» **SUPPLIED MATERIAL**:
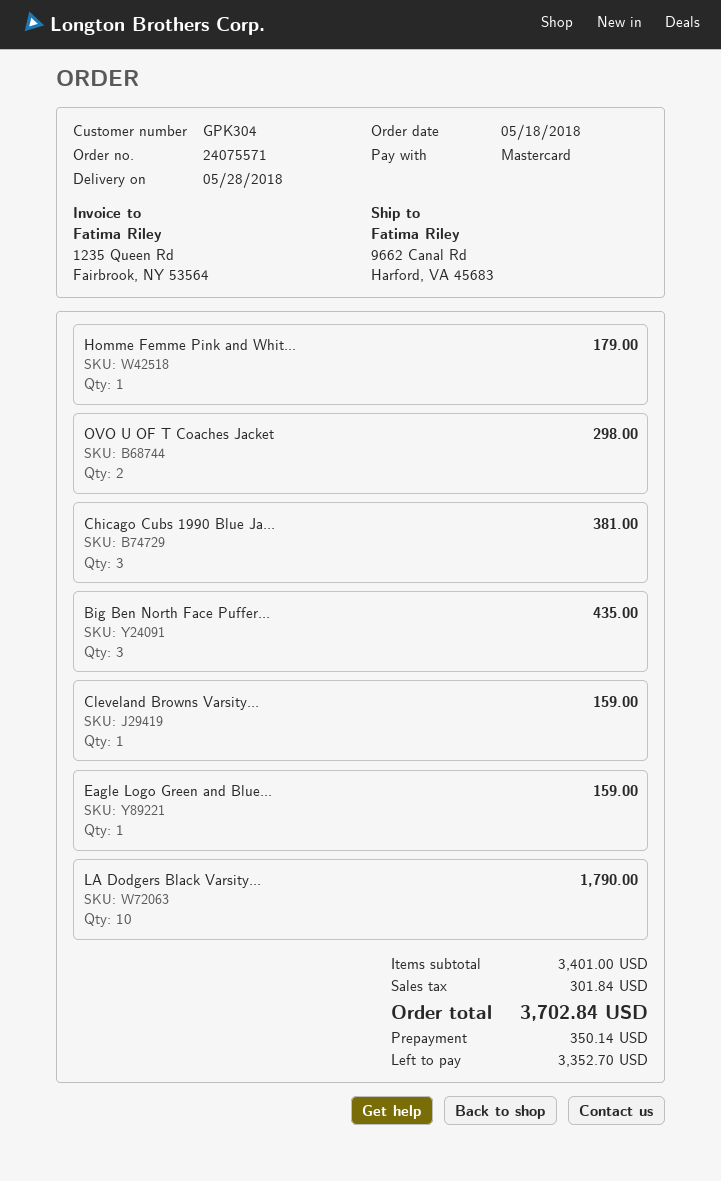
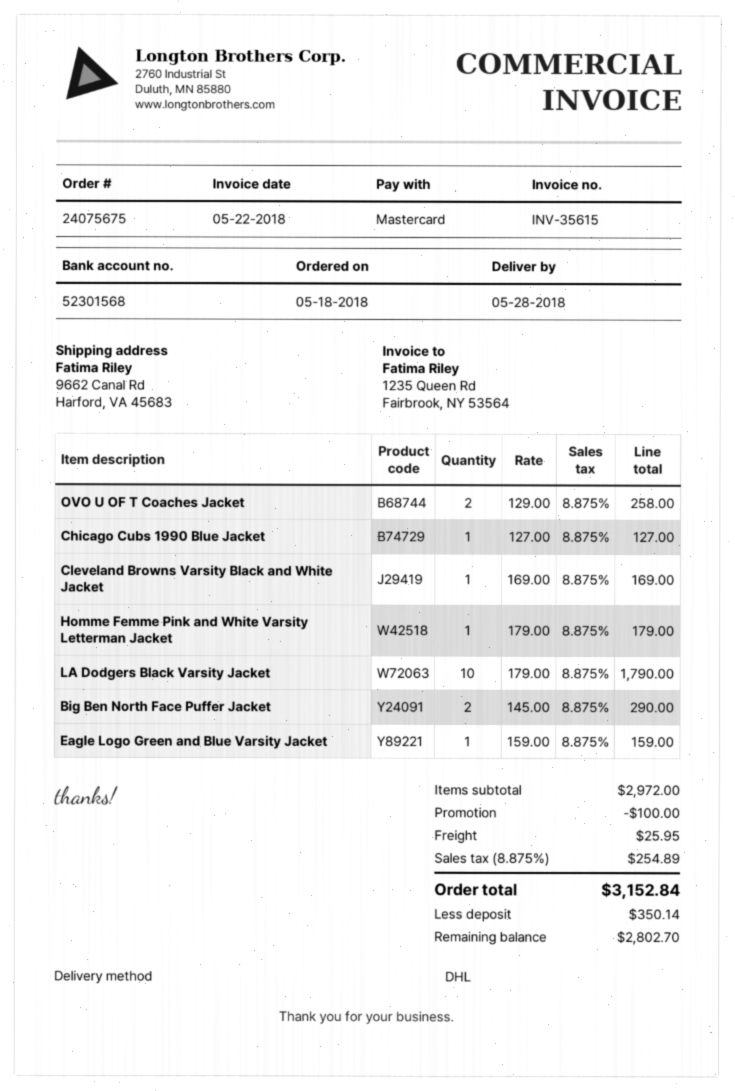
order number: 24075571 -> 24075675
OVO U OF T Coaches Jacket: 2 for 298.00 -> 2 for 258.00
Chicago Cubs 1990 Blue Ja...: 3 for 381.00 -> 1 for 127.00
Big Ben North Face Puffer...: 3 for 435.00 -> 2 for 290.00
Cleveland Browns Varsity...: 1 for 159.00 -> 1 for 169.00
subtotal: 3401.00 -> 2972.00
discount: none -> 100.00
shipping: none -> 25.95
tax: 301.84 -> 254.89
total: 3702.84 -> 3152.84
balance: 3352.70 -> 2802.70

» **TASK OBJECTIVE**:
Everything from the line with "discount: none -> 100.00" to the end of the listing above is to be set down exactly, both ends included.

» **ANSWER SECTION**:
discount: none -> 100.00
shipping: none -> 25.95
tax: 301.84 -> 254.89
total: 3702.84 -> 3152.84
balance: 3352.70 -> 2802.70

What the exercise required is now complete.